ROX-28259: Reenable entities store history & add enrichment purger by vikin91 · Pull Request #14538 · stackrox/stackrox

vikin91 · 2025-03-07T11:54:46Z

Description

This PR implements solutions for the following goals:

Stop accumulating network flows and endpoints in Sensor's memory when running with fake workloads
Periodically purge network flows and endpoints from Sensor's memory that were never removed by the enrichment process.
Implement & refactor a large group of metrics around the enrichment to get a better picture around the process.

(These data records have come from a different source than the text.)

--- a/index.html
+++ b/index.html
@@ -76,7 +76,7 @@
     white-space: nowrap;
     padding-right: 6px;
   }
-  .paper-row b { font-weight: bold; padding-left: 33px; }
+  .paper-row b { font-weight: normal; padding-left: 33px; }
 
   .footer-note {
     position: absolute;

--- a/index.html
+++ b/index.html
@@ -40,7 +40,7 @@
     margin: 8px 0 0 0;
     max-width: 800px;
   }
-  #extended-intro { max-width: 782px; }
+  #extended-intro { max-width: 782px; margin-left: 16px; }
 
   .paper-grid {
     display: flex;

How this part of the code works

The enrichment process is there to add data known to Sensor to the data sent by Collector.
Sensor keeps track of open connections (network flows) and endpoints that participate in connections.
When Collector sends an update (every 30s), Sensor analyzes the data and does the following procedure:

Stores the data from Collector in the connectionsByHost map. This map can be understood as a queue of updates to be enriched.
The data is periodically (every 30s) checked by Sensor according to the following schema:

calculate a diff between the update from Collector and the state of connections and endpoints known in Sensor.
if there is any new information from Collector or the result of the enrichment is different than in the last cycle: send update to Central.
all connections and endpoints that are active (not closed) are stored in Sensor's memory (activeConnections & activeEndpoints), because further updates from Collector are expected.
if there is data missing required for enrichment, Sensor puts back the item to the connectionsByHost map, so that the enrichment can be tried again in the next cycle.
all successfully enriched entities are removed from the connectionsByHost map.
additionally, Sensor may delete the data from the connectionsByHost map if it knows that the data is faulty or incomplete and there is no chance for it to work in the next cycle.

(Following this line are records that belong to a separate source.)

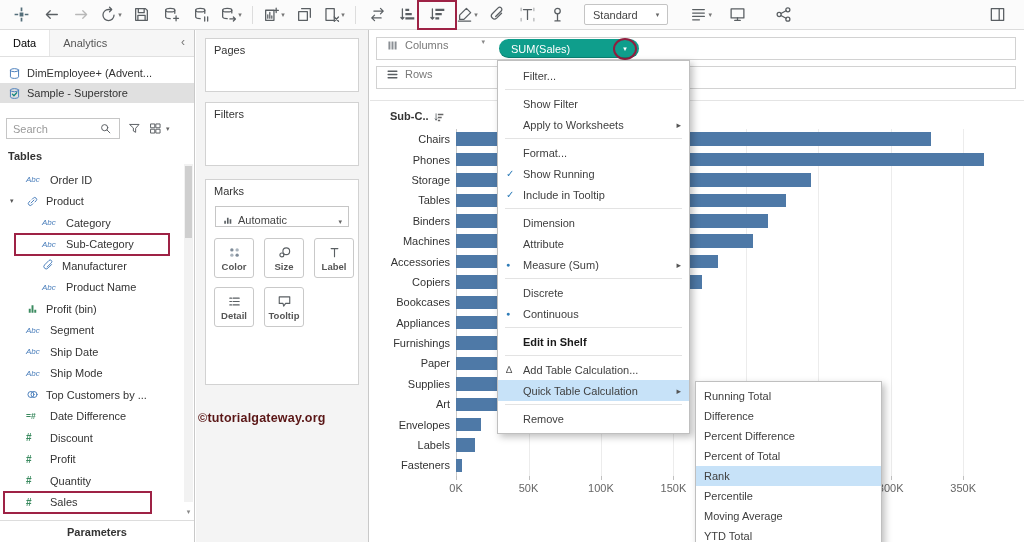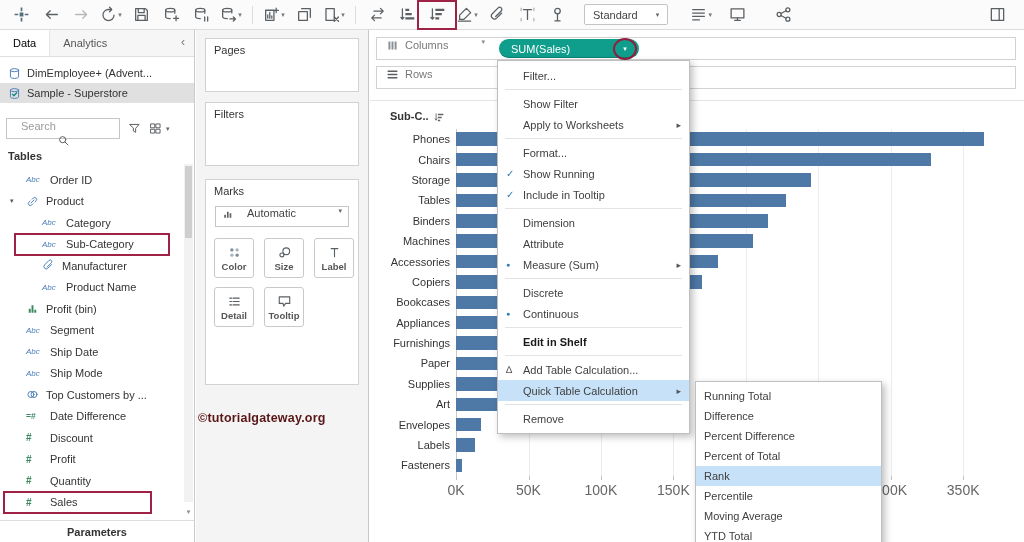--- a/index.html
+++ b/index.html
@@ -45,7 +45,7 @@
   .ds-item.selected { background:var(--sel); }
   .search-row { display:flex; align-items:center; gap:8px; margin:15px 6px 0; }
   .search-box { width:114px; height:21px; border:1px solid #c6c6c6; display:flex;
-                align-items:center; padding:0 4px; background:#fff;flex-direction:column; }
+                align-items:center; padding:0 4px; background:#fff; }
   .search-box input { border:0; outline:0; width:88px; font:inherit; font-size:11px; color:#333; }
   .search-box input::placeholder { color:#9a9a9a; }
   .search-box .icn, .search-row .icn { width:13px; height:13px; }

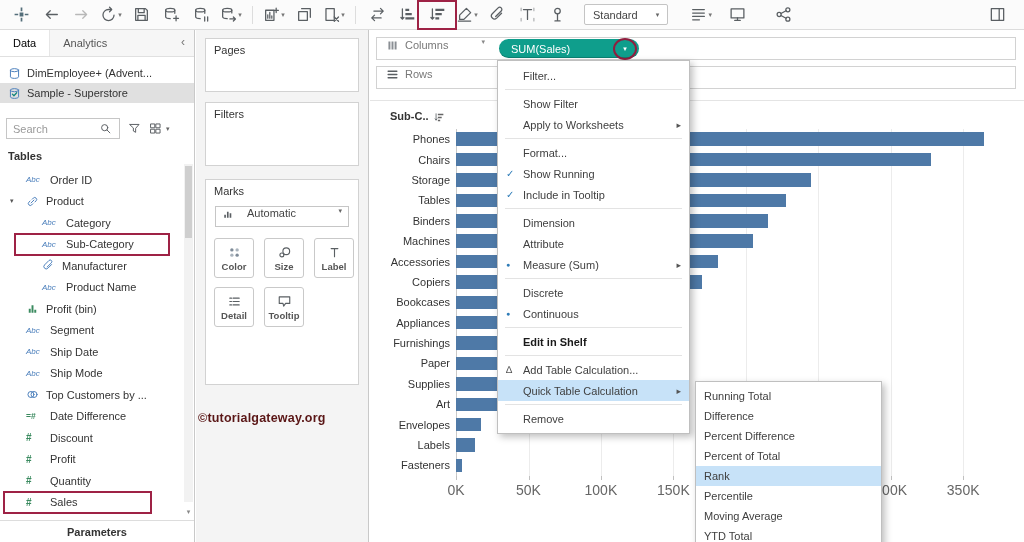--- a/index.html
+++ b/index.html
@@ -519,13 +519,13 @@
           <div class="gridline" data-name="gridline" style="left:593.2px"></div>
         </div>
       <div class="chart-rows" data-name="chart-rows">
+          <div class="chart-row" data-name="chart-row-chairs">
+            <span class="cat" data-name="category-label">Chairs</span>
+            <span class="bar" data-name="bar-chairs" style="width:475.3px"></span>
+          </div>
           <div class="chart-row" data-name="chart-row-phones">
             <span class="cat" data-name="category-label">Phones</span>
             <span class="bar" data-name="bar-phones" style="width:527.5px"></span>
-          </div>
-          <div class="chart-row" data-name="chart-row-chairs">
-            <span class="cat" data-name="category-label">Chairs</span>
-            <span class="bar" data-name="bar-chairs" style="width:475.3px"></span>
           </div>
           <div class="chart-row" data-name="chart-row-storage">
             <span class="cat" data-name="category-label">Storage</span>

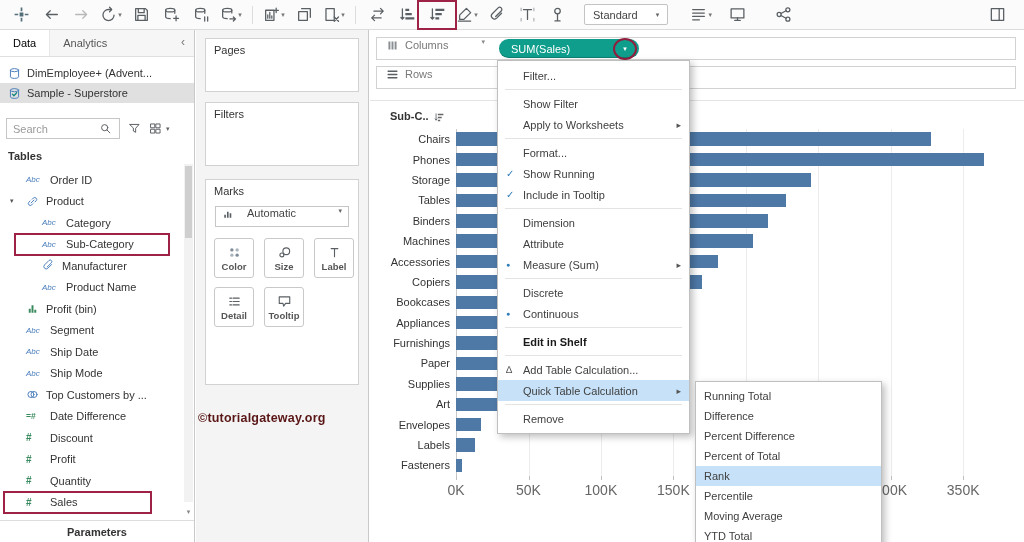--- a/index.html
+++ b/index.html
@@ -78,7 +78,7 @@
   .card.pages { height:54px; margin-bottom:10px; }
   .card.filters { height:64px; margin-bottom:13px; }
   .card.marks { height:206px; }
-  .mark-type { display:flex; align-items:flex-start; gap:13px; border:1px solid #c6c6c6; height:21px;
+  .mark-type { display:flex; align-items:flex-end; gap:4px; border:1px solid #c6c6c6; height:21px;
                margin:9px 1px 11px; padding:0 6px; color:#444; background:#fff; }
   .mark-type .icn { width:12px; height:12px; }
   .mark-type .caret { margin-left:auto; font-size:7px; color:#666; }

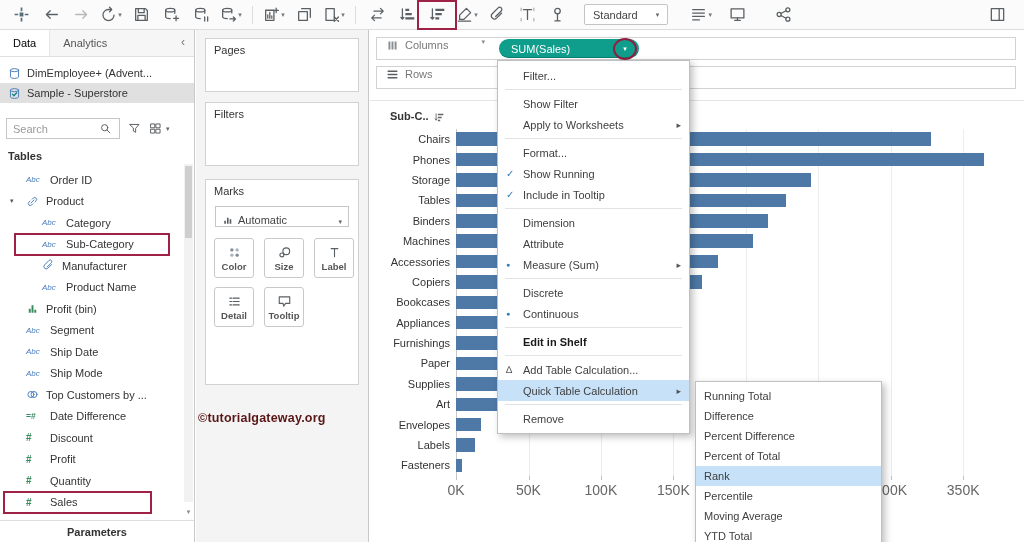--- a/index.html
+++ b/index.html
@@ -116,7 +116,7 @@
          white-space:nowrap; }
   .bar { height:13.5px; background:var(--bar); }
   .x-tick { position:absolute; top:375px; width:1px; height:4px; background:#c0c0c0; }
-  .x-lab { position:absolute; top:381px; transform:translateX(-50%); color:#666; font-size:14px; }
+  .x-lab { position:absolute; top:381px; transform:translateX(-50%); color:#666; font-size:11px; }
 
   
   .ctx-menu { position:absolute; left:497px; top:60px; width:193px; background:#fff;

The goal is that at the end of each 30s cycle, the connectionsByHost map contains only those entries that should be retried again in the next cycle. It is expected that over longer time periods the size of connectionsByHost map fluctuates around a known (relatively small) number.

Adding the purger

Unfortunately, we observed that in some cases connections and endpoints were never deleted from the connectionsByHost map. Moreover, in each enrichment cycle they were copied to the activeConnections & activeEndpoints slices and were also stuck there. The enrichment process is expected to handle those data structures so that data stays there only for a limited time, but that was not the case.

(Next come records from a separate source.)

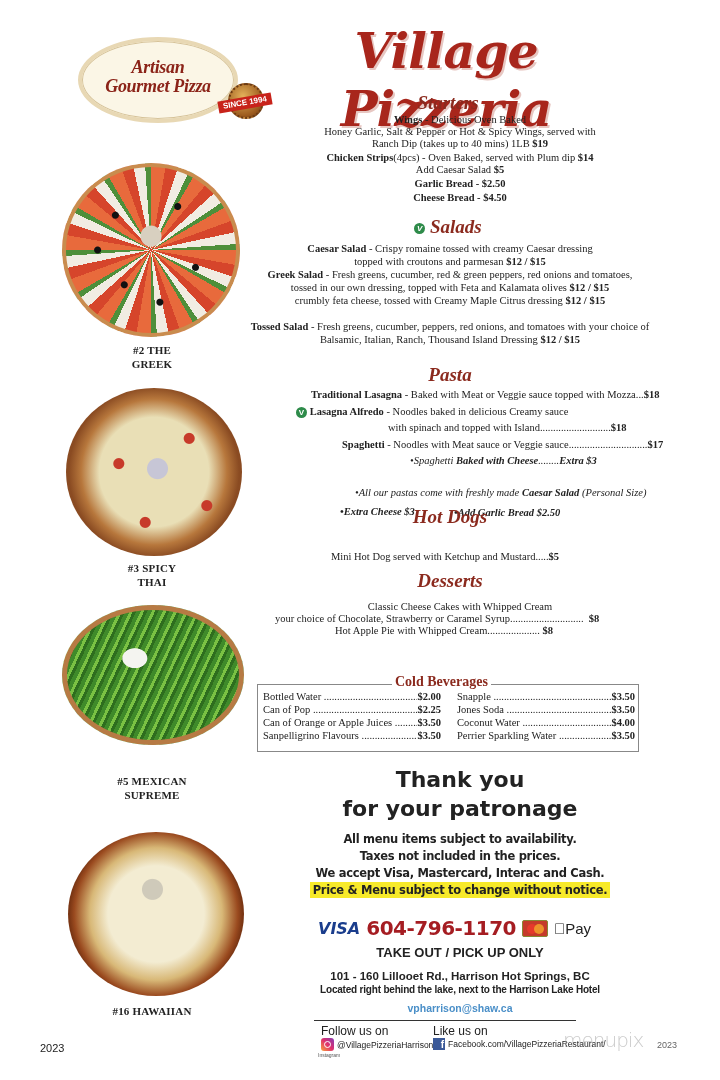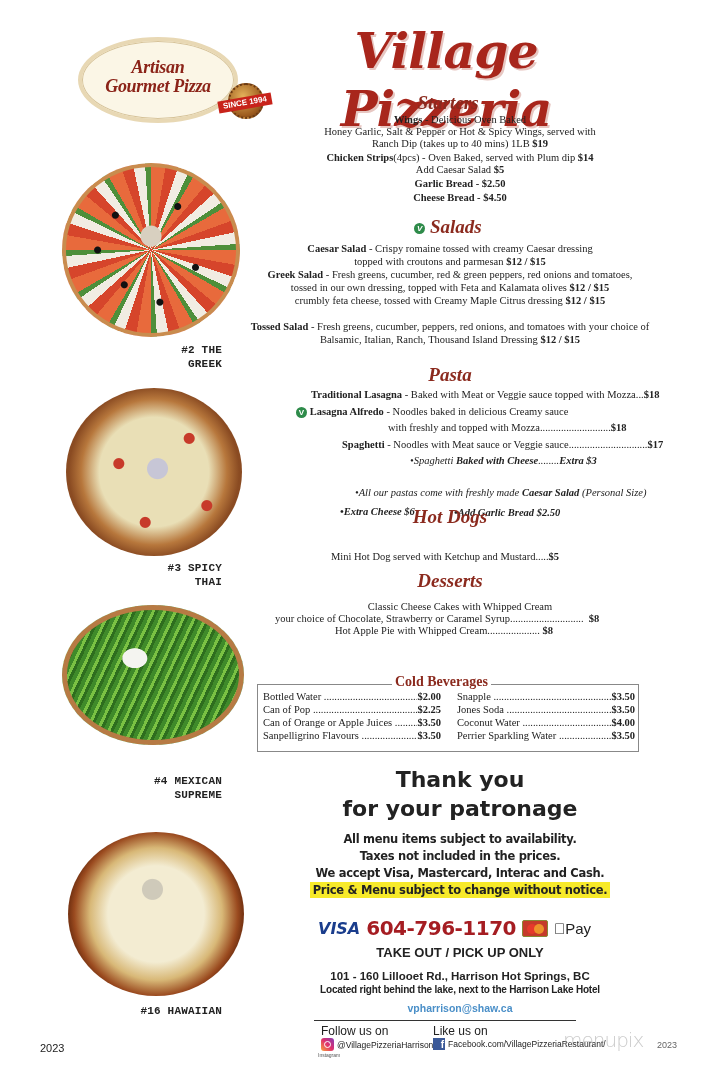--- a/index.html
+++ b/index.html
@@ -95,8 +95,8 @@
       radial-gradient(circle at 50% 50%, #f3ecd2 0 40%, #d8b877 55%, #9a4a1f 68%, #7a3614 72%);
   }
   .pizza-label {
-    position: absolute; text-align: right; width: 140px;
-    font-family: Liberation Mono, monospace; font-weight: bold; font-size: 11px;
+    position: absolute; text-align: center; width: 140px;
+    font-family: Liberation Serif, serif; font-weight: bold; font-size: 11px;
     line-height: 14px; color: #222; letter-spacing: 0.2px;
   }
 

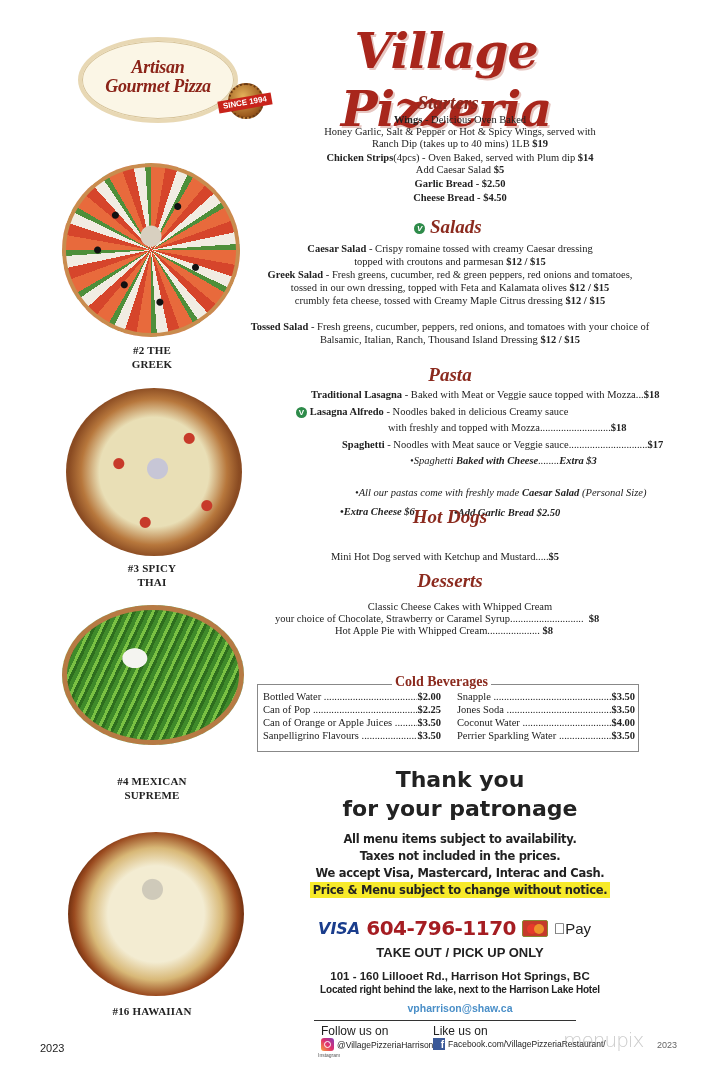--- a/index.html
+++ b/index.html
@@ -210,7 +210,7 @@
   <span class="b">Lasagna Alfredo</span><span> - Noodles baked in delicious Creamy sauce</span>
 </div>
 <div class="txt" style="left:388px; top:421px;">
-  <span>with freshly and topped with Mozza...........................</span><span class="b">$18</span>
+  <span>with spinach and topped with Island...........................</span><span class="b">$18</span>
 </div>
 <div class="txt" style="left:342px; top:438px;">
   <span class="b">Spaghetti</span><span> - Noodles with Meat sauce or Veggie sauce..............................</span><span class="b">$17</span>

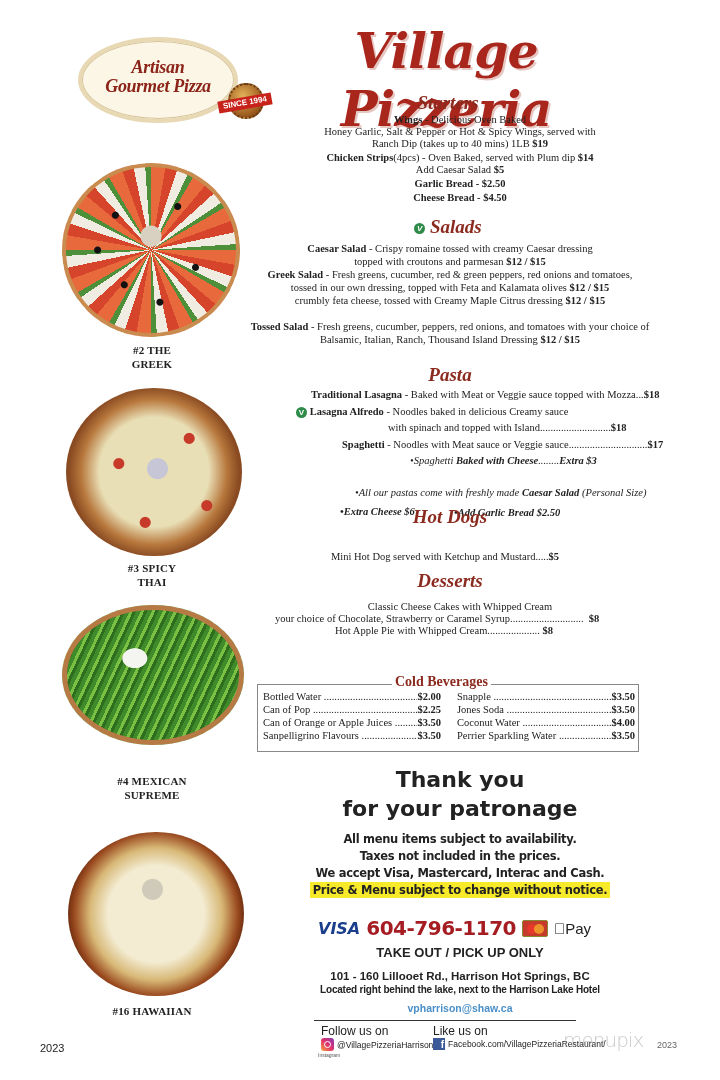--- a/index.html
+++ b/index.html
@@ -221,7 +221,7 @@
 <div class="txt i" style="left:355px; top:486px;">
   <span>•All our pastas come with freshly made </span><span class="b">Caesar Salad</span><span> (Personal Size)</span>
 </div>
-<div class="txt i b" style="left:340px; top:505px;">•Extra Cheese $6</div>
+<div class="txt i b" style="left:340px; top:505px;">•Extra Cheese $3</div>
 <div class="txt i b" style="left:454px; top:506px;">•Add Garlic Bread $2.50</div>
 
 <div class="sec-head" style="left:350px; top:506px;">Hot Dogs</div>

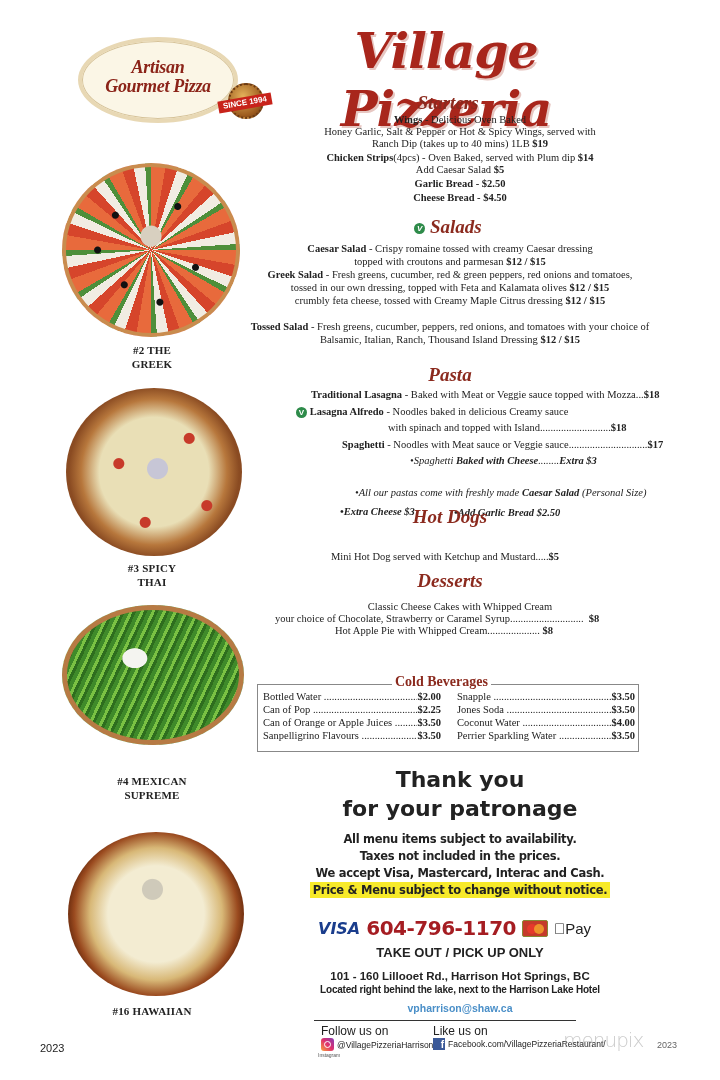--- a/index.html
+++ b/index.html
@@ -289,7 +289,7 @@
 </div>
 <div class="pizza pizza-mexican"></div>
 <div class="pizza-label" style="left:82px; top:774px;">
-  <div>#4 MEXICAN</div>
+  <div>#5 MEXICAN</div>
   <div>SUPREME</div>
 </div>
 <div class="pizza pizza-hawaiian"></div>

To make sure that no data is stuck in Sensor, I add a purger in this PR. The purger periodically (30m) checks the three data structures (activeConnections, activeEndpoints, and connectionsByHost) and checks a list of rules whether a given entry can be removed. The ultimate rule is the max-age where the purger checks the time the data resides in Sensor and deletes it if it has not been enriched for a given time (default 4h).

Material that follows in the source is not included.